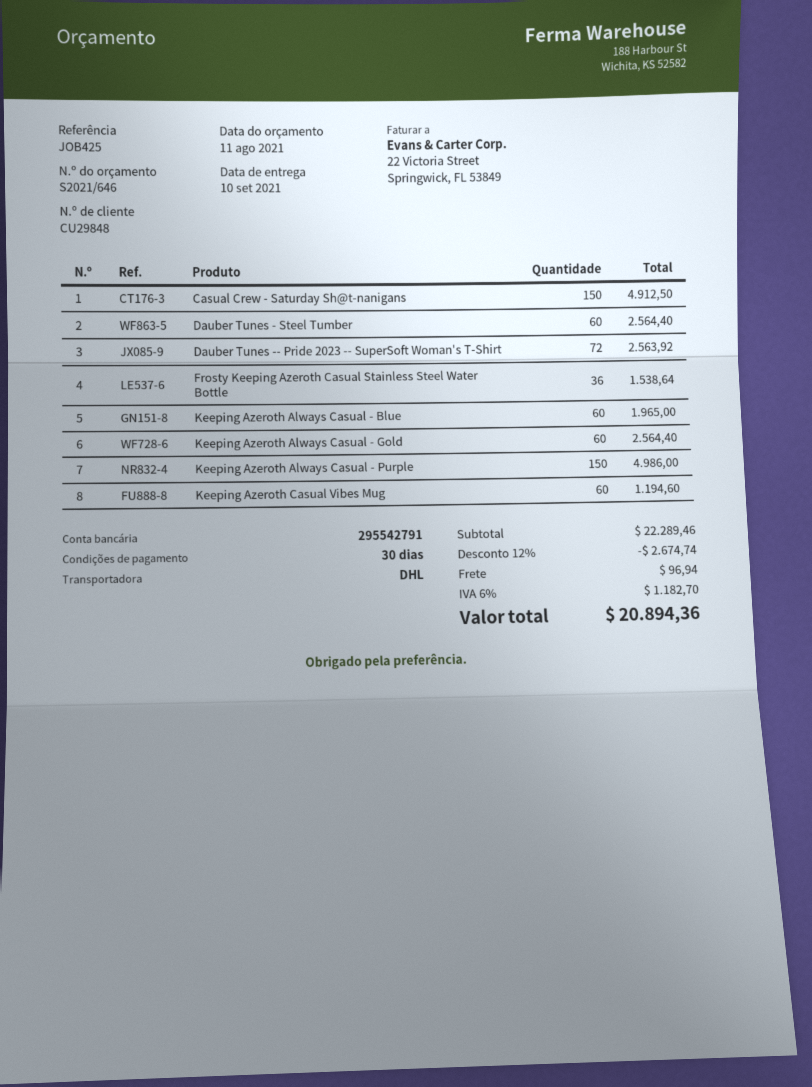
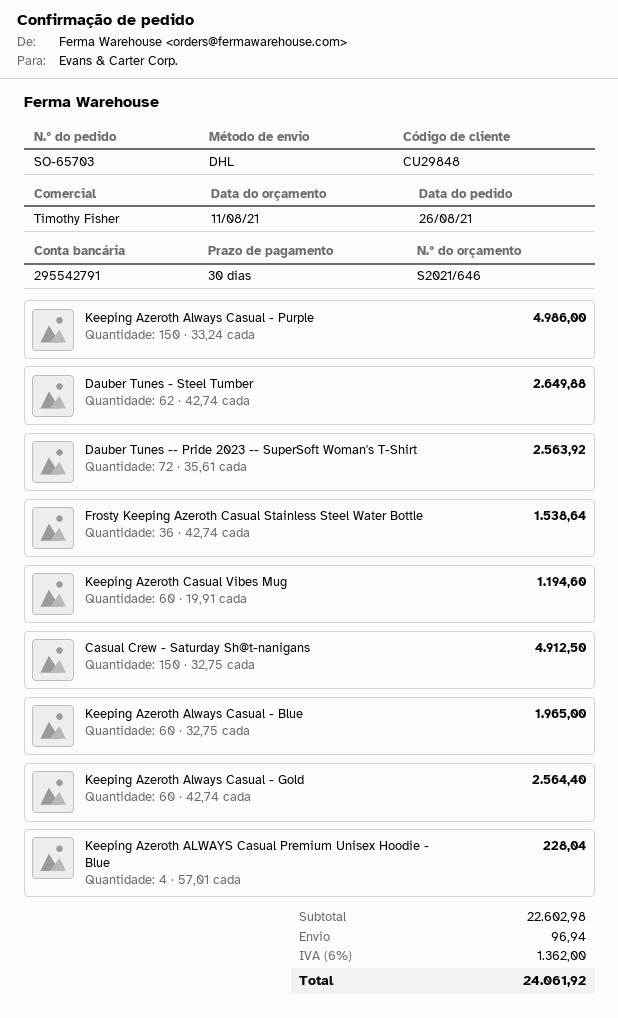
Dauber Tunes - Steel Tumber: 60 for 2564.40 -> 62 for 2649.88
Keeping Azeroth ALWAYS Casual Premium Unisex Hoodie - Blue: none -> 4 for 228.04
subtotal: 22289.46 -> 22602.98
discount: 12% = 2674.74 -> none
tax: 6% = 1182.70 -> 6% = 1362.00
total: 20894.36 -> 24061.92

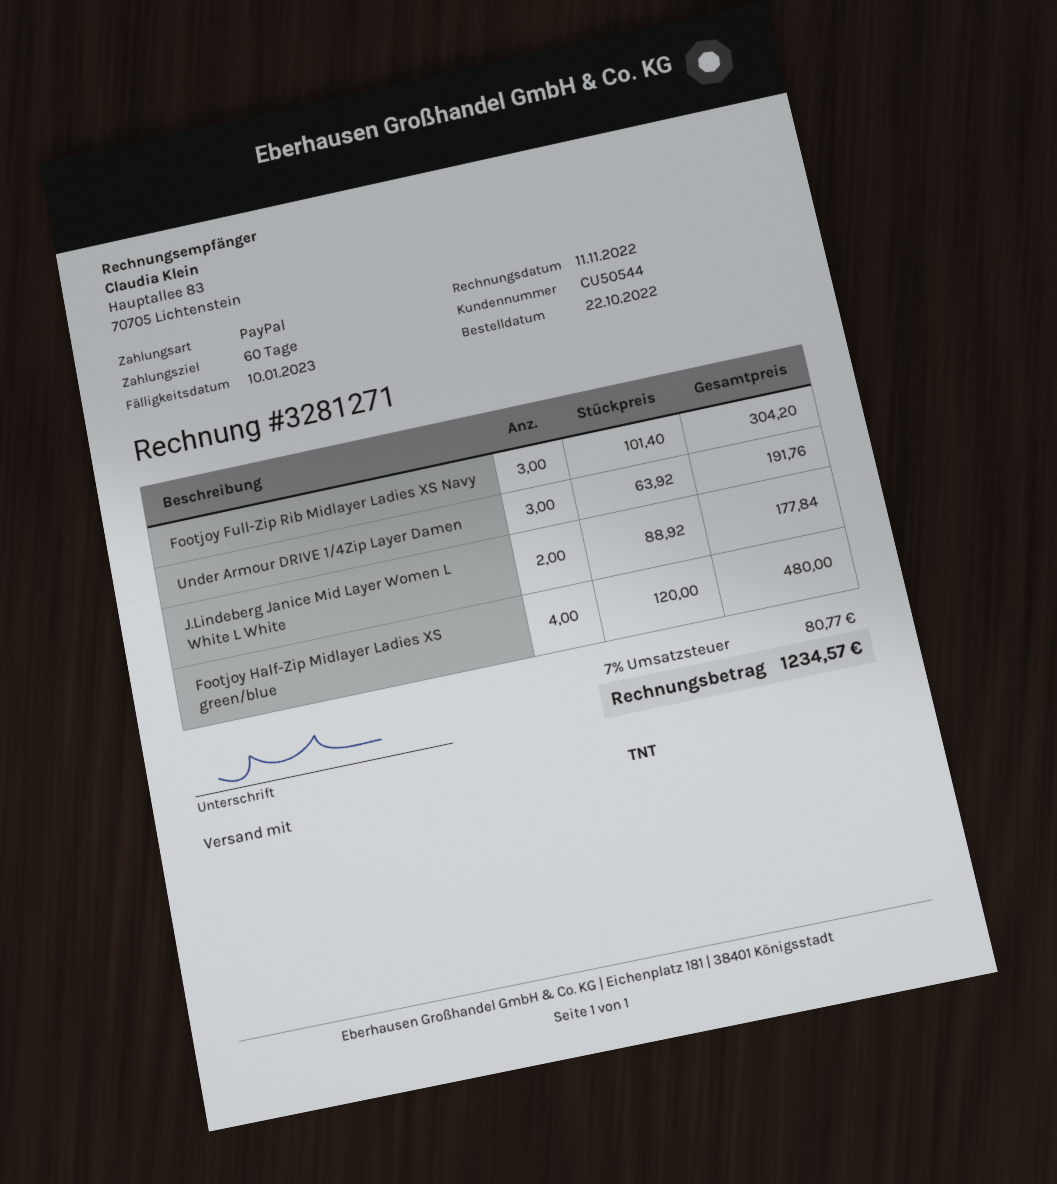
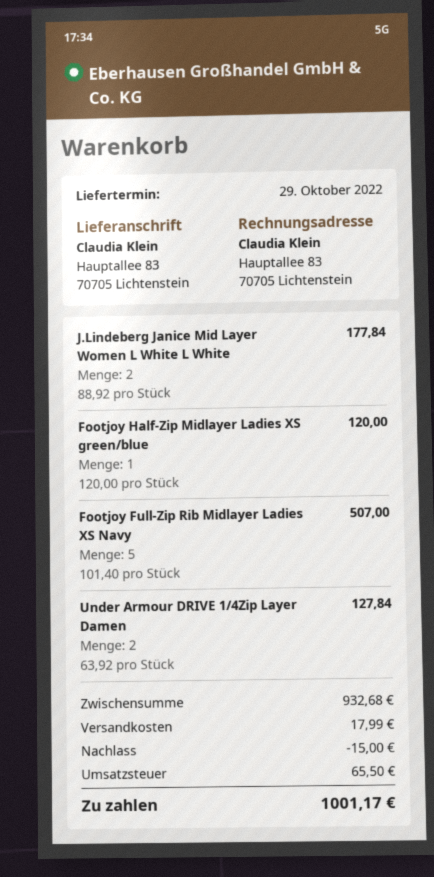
Footjoy Full-Zip Rib Midlayer Ladies XS Navy: 3 x 101.40 = 304.20 -> 5 x 101.40 = 507.00
Under Armour DRIVE 1/4Zip Layer Damen: 3 x 63.92 = 191.76 -> 2 x 63.92 = 127.84
Footjoy Half-Zip Midlayer Ladies XS green/blue: 4 x 120.00 = 480.00 -> 1 x 120.00 = 120.00
discount: none -> 15.00
shipping: none -> 17.99
tax: 80.77 -> 65.50
total: 1234.57 -> 1001.17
════
◆ TASK DETAILS
Every line of the data above that includes "Ladies" should be listed.

◆ RESPONSE BELOW
Footjoy Full-Zip Rib Midlayer Ladies XS Navy: 3 x 101.40 = 304.20 -> 5 x 101.40 = 507.00
Footjoy Half-Zip Midlayer Ladies XS green/blue: 4 x 120.00 = 480.00 -> 1 x 120.00 = 120.00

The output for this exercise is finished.